◆ TASK ◆
If a line of the listing contains the string "quantity", return that line.

——

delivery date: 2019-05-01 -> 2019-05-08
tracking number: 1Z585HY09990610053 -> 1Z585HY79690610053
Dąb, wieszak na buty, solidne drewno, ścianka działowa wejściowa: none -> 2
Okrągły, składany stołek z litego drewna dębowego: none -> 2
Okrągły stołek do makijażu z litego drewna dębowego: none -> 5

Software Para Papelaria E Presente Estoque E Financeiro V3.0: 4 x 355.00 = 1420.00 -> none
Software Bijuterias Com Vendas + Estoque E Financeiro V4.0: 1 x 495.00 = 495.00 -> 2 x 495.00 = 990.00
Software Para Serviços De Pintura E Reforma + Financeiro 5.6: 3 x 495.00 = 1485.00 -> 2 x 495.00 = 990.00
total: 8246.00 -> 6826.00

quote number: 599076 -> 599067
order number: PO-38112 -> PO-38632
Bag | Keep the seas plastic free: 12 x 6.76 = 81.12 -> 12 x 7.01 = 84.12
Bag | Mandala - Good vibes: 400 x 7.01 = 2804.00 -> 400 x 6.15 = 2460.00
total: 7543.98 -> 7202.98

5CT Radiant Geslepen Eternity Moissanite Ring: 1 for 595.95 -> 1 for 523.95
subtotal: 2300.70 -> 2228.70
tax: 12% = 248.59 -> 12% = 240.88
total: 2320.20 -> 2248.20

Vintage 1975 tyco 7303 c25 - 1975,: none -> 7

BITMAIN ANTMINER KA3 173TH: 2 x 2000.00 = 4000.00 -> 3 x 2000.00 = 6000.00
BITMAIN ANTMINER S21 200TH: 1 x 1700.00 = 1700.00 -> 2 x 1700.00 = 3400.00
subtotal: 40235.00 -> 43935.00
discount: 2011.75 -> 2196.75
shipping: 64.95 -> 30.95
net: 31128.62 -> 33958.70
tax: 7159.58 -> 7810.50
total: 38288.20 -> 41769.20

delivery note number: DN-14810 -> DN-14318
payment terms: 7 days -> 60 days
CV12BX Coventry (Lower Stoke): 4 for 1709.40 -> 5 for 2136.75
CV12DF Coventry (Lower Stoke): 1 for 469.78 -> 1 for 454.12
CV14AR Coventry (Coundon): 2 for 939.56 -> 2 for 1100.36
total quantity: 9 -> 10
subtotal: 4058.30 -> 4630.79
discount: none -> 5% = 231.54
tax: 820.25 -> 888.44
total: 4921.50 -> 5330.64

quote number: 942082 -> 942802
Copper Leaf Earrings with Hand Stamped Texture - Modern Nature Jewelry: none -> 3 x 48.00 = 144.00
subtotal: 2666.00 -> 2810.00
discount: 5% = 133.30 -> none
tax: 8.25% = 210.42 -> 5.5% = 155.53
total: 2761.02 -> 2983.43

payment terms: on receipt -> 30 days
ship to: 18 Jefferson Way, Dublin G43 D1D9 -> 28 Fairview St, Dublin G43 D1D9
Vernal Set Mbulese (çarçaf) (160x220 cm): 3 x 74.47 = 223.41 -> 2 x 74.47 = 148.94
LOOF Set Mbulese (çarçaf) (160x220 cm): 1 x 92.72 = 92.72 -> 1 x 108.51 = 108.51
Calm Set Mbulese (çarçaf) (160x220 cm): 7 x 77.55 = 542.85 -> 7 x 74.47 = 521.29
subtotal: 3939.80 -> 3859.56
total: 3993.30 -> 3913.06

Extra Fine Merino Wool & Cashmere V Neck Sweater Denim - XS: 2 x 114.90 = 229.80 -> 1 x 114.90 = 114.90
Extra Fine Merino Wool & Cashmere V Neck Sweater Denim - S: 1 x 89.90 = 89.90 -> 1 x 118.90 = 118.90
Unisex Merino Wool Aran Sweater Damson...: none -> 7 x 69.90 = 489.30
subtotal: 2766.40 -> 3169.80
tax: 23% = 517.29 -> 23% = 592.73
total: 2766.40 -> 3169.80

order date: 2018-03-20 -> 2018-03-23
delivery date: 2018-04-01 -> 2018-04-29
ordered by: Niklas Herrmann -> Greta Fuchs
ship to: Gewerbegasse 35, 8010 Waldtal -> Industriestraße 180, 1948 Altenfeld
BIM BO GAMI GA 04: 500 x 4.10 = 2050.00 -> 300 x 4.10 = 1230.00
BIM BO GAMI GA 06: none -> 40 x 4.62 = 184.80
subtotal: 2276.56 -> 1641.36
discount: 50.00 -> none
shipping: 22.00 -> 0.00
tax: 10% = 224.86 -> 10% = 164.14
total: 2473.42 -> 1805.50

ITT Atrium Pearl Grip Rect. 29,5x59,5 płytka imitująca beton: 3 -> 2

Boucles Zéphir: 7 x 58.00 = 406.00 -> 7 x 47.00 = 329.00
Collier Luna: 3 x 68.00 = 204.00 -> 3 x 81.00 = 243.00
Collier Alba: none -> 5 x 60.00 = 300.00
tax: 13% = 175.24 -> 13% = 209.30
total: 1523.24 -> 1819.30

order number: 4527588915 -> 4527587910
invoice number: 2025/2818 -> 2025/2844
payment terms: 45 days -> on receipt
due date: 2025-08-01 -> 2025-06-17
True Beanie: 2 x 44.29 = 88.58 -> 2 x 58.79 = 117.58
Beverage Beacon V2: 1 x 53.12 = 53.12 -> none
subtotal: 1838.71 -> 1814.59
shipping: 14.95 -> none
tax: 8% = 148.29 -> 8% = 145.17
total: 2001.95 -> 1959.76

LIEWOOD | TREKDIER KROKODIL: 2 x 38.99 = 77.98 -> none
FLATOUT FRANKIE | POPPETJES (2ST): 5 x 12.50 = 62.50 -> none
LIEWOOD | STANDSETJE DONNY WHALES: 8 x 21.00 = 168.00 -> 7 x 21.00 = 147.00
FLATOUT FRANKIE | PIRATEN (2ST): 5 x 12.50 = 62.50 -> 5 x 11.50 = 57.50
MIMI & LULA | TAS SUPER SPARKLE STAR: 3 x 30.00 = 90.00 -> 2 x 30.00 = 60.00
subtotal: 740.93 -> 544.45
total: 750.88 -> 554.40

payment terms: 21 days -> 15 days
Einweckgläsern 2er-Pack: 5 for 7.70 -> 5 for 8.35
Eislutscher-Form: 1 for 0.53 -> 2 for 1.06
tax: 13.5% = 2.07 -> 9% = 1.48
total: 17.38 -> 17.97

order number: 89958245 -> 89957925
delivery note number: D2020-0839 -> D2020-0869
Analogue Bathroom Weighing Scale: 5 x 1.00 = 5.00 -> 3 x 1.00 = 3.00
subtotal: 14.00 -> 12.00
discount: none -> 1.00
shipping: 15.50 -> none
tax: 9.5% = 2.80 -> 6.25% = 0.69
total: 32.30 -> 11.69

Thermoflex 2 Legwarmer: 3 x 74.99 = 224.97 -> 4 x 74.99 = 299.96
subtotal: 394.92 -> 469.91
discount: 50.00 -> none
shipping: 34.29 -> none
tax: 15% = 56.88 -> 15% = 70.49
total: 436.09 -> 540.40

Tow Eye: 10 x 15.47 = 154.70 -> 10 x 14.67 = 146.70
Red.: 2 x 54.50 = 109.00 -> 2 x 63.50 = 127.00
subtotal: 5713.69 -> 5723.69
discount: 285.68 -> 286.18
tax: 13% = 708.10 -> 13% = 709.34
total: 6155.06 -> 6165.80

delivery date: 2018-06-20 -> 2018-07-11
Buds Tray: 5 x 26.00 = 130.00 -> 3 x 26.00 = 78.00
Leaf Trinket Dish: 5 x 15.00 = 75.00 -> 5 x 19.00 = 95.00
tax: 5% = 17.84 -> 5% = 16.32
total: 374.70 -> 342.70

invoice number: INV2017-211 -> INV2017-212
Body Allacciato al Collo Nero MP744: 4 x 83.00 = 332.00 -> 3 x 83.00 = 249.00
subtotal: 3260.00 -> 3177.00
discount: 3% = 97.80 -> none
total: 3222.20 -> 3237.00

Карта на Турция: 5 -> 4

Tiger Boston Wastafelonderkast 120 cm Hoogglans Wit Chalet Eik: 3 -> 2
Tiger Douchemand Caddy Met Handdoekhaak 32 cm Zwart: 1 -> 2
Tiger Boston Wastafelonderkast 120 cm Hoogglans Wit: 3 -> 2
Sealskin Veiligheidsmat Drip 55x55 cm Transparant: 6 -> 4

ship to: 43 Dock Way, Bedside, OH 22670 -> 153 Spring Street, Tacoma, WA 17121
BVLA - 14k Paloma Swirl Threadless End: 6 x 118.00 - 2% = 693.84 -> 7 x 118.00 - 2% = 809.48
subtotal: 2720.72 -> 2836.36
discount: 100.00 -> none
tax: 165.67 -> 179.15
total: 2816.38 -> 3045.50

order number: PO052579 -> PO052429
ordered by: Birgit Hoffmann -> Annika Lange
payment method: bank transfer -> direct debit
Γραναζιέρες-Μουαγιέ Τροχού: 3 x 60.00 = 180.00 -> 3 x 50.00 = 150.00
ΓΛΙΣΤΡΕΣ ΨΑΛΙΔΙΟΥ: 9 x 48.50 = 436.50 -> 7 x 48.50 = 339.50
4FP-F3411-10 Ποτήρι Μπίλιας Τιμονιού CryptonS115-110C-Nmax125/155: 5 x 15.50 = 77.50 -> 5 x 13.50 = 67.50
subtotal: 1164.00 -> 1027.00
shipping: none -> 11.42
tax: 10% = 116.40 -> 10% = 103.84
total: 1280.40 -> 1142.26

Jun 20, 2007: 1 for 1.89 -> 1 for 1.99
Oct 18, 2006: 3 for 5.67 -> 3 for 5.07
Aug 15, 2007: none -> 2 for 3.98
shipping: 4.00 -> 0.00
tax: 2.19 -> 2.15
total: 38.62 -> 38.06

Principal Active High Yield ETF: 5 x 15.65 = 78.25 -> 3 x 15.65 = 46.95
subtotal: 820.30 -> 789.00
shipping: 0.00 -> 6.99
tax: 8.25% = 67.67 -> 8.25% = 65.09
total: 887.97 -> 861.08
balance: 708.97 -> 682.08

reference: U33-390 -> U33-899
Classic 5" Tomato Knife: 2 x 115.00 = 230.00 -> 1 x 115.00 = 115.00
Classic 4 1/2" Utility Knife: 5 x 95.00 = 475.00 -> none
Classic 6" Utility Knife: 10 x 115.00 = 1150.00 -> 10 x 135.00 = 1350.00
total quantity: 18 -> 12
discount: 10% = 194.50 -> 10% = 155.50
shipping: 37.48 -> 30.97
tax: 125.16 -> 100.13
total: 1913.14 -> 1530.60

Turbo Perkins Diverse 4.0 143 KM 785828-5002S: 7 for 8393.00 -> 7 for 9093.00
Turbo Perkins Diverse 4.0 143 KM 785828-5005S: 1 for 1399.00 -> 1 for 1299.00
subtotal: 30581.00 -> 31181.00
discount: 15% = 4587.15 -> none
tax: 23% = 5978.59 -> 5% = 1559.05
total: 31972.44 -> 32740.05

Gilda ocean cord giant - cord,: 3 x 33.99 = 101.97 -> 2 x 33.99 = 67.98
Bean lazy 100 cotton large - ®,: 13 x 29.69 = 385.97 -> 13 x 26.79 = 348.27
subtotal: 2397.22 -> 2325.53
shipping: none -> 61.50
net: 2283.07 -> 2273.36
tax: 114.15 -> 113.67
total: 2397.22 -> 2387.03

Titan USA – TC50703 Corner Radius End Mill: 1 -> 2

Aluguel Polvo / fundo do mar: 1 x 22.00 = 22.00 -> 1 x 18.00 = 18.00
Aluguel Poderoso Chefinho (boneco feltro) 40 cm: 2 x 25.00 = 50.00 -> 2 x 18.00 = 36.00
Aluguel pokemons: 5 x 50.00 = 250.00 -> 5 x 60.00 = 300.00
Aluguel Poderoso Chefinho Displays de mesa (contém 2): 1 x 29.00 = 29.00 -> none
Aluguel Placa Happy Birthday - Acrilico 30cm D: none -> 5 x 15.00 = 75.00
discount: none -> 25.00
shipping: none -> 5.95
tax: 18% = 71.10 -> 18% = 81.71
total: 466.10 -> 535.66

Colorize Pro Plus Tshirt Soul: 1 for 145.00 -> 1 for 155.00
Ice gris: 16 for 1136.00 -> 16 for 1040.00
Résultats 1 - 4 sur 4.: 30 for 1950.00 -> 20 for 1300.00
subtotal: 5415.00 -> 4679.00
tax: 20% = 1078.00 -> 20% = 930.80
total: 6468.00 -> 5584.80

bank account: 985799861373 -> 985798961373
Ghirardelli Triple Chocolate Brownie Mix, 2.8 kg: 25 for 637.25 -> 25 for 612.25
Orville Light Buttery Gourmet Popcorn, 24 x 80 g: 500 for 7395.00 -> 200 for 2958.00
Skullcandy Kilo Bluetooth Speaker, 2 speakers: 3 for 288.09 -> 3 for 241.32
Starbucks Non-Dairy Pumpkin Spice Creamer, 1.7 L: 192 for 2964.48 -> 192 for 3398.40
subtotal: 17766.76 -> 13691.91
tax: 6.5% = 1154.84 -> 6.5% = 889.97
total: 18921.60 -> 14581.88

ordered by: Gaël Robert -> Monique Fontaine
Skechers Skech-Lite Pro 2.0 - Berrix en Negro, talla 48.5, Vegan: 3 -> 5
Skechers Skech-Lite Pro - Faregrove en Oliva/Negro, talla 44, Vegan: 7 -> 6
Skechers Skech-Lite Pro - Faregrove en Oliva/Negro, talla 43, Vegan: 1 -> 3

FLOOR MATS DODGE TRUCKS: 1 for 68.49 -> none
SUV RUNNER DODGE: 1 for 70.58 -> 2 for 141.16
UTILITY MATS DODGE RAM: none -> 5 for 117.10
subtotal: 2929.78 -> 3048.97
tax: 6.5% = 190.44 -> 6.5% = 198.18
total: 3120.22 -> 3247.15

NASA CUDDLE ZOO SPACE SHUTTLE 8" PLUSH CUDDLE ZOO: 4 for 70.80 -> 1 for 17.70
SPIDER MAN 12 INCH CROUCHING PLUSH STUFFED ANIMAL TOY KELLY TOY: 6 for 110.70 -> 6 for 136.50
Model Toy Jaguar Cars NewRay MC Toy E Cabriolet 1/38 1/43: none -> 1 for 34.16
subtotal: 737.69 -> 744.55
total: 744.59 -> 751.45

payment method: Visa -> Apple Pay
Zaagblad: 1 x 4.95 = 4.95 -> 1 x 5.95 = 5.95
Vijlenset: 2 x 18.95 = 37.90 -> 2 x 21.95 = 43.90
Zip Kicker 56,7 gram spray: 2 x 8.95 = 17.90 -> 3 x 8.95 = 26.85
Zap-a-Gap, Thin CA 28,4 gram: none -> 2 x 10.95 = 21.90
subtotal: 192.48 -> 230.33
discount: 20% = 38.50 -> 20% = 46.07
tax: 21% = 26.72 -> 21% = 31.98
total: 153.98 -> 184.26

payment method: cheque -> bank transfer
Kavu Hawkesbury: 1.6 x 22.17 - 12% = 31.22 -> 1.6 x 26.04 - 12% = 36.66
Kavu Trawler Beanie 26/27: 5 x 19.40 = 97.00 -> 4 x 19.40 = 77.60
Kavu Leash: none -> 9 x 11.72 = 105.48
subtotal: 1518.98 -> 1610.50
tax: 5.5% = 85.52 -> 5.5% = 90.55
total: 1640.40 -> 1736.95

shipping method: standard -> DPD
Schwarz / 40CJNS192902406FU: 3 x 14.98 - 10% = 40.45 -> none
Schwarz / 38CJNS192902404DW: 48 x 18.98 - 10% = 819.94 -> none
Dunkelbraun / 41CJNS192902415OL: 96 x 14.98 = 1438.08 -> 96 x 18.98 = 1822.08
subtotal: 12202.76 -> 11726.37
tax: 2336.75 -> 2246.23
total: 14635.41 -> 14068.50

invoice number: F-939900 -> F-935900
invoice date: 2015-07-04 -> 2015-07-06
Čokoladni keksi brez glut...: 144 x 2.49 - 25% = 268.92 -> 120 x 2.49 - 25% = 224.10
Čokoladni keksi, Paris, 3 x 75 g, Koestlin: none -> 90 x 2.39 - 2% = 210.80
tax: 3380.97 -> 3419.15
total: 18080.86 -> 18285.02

——

◆ RESULT OF THE EXERCISE ◆
total quantity: 9 -> 10
total quantity: 18 -> 12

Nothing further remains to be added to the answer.